Stored entries
[Start of Attachment]
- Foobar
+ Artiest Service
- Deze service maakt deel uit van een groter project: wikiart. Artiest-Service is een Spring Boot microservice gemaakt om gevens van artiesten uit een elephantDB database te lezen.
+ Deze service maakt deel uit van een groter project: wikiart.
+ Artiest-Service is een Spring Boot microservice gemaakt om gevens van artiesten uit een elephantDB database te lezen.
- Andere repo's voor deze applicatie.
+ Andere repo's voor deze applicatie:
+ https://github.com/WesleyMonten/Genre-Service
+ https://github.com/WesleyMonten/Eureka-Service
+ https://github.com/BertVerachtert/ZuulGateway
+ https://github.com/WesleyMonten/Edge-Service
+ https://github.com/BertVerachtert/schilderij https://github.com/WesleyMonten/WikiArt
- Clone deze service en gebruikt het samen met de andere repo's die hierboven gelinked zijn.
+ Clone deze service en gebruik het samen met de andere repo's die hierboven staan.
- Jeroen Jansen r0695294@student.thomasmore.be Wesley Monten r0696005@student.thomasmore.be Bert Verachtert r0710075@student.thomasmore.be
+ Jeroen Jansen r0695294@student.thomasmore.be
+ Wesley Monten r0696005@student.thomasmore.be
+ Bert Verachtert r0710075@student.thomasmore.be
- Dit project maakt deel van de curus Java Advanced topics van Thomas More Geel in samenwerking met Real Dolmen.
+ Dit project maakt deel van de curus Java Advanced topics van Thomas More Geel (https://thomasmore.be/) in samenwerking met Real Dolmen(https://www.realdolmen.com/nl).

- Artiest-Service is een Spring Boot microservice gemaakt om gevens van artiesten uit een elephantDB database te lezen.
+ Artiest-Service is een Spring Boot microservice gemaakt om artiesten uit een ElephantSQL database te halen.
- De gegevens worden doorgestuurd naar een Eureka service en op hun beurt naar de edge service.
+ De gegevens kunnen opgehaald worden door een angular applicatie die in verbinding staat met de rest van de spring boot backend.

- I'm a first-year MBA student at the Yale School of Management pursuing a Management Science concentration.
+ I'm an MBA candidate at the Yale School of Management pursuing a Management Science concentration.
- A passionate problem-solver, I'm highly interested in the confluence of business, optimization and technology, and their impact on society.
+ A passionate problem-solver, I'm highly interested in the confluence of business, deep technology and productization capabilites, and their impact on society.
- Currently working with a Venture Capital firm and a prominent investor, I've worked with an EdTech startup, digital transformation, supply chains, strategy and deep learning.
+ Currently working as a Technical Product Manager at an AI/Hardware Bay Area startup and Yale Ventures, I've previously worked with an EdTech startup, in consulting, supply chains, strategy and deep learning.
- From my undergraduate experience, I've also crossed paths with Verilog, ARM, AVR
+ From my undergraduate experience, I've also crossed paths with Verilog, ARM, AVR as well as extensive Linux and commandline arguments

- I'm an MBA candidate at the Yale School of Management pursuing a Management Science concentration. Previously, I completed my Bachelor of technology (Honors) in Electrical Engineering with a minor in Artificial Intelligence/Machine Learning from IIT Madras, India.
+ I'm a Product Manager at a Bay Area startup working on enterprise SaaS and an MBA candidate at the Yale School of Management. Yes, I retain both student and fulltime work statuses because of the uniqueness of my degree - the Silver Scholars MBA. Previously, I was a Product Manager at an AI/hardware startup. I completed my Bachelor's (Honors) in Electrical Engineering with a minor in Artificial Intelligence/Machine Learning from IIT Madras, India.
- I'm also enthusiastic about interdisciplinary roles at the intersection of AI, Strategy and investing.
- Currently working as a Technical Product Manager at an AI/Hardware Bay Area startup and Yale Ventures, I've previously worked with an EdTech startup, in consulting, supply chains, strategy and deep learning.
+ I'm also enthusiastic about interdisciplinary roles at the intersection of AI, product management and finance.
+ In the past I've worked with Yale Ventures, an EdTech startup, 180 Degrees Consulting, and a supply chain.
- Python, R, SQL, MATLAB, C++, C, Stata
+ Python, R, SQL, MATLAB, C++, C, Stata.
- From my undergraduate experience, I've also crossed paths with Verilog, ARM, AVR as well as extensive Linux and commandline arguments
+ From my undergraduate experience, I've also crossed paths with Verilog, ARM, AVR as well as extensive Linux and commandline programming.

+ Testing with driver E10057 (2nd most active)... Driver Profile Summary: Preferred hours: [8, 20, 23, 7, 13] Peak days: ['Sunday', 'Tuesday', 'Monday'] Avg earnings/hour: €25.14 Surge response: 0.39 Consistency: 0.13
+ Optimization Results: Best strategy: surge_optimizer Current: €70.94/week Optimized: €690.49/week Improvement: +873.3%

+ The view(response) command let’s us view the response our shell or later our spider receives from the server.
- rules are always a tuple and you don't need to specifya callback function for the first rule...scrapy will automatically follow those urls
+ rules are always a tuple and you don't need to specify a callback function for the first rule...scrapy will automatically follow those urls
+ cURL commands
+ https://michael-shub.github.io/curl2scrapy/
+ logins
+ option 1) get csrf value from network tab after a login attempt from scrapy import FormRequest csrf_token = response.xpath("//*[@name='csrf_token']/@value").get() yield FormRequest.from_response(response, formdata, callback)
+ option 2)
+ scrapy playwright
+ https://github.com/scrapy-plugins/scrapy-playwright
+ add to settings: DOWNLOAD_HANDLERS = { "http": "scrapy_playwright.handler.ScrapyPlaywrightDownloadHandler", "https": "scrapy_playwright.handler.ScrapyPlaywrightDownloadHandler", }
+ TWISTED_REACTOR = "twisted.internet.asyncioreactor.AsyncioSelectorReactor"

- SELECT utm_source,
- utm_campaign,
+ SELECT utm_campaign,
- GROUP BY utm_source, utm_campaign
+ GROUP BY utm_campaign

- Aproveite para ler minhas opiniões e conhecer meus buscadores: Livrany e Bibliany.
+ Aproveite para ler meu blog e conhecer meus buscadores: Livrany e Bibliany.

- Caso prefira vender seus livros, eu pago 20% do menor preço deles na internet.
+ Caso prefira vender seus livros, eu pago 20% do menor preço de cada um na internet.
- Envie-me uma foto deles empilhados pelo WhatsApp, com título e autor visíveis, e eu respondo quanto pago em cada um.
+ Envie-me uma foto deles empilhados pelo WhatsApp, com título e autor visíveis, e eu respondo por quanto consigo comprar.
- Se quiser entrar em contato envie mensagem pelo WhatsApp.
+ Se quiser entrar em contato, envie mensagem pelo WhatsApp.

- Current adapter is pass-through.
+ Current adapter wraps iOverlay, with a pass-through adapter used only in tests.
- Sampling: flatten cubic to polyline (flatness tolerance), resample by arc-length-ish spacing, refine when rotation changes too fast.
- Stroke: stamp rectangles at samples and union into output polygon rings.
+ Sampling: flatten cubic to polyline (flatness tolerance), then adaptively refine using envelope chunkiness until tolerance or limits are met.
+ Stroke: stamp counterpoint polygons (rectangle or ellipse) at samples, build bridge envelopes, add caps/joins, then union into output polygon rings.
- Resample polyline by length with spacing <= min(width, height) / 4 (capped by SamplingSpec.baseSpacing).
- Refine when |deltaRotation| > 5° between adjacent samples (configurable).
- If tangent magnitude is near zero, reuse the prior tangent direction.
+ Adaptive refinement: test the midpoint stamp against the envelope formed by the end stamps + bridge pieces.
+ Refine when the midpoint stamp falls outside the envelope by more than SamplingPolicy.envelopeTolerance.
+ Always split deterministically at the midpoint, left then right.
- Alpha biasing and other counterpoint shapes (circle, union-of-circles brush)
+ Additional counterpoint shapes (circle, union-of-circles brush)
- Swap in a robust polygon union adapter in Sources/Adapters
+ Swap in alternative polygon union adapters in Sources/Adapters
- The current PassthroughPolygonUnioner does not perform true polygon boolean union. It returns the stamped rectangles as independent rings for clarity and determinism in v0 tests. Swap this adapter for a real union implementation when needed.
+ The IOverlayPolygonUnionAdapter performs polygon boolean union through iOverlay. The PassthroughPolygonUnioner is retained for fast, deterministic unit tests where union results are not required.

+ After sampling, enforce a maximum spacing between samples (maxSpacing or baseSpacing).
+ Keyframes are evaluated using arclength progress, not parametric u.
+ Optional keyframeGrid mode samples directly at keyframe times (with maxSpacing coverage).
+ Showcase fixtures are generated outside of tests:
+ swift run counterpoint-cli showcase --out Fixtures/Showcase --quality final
[End of Attachment]
Transcribe the lines from the first line of the records through the line that contains "- Deze service", both included, and add nothing else.

- Foobar
+ Artiest Service
- Deze service maakt deel uit van een groter project: wikiart. Artiest-Service is een Spring Boot microservice gemaakt om gevens van artiesten uit een elephantDB database te lezen.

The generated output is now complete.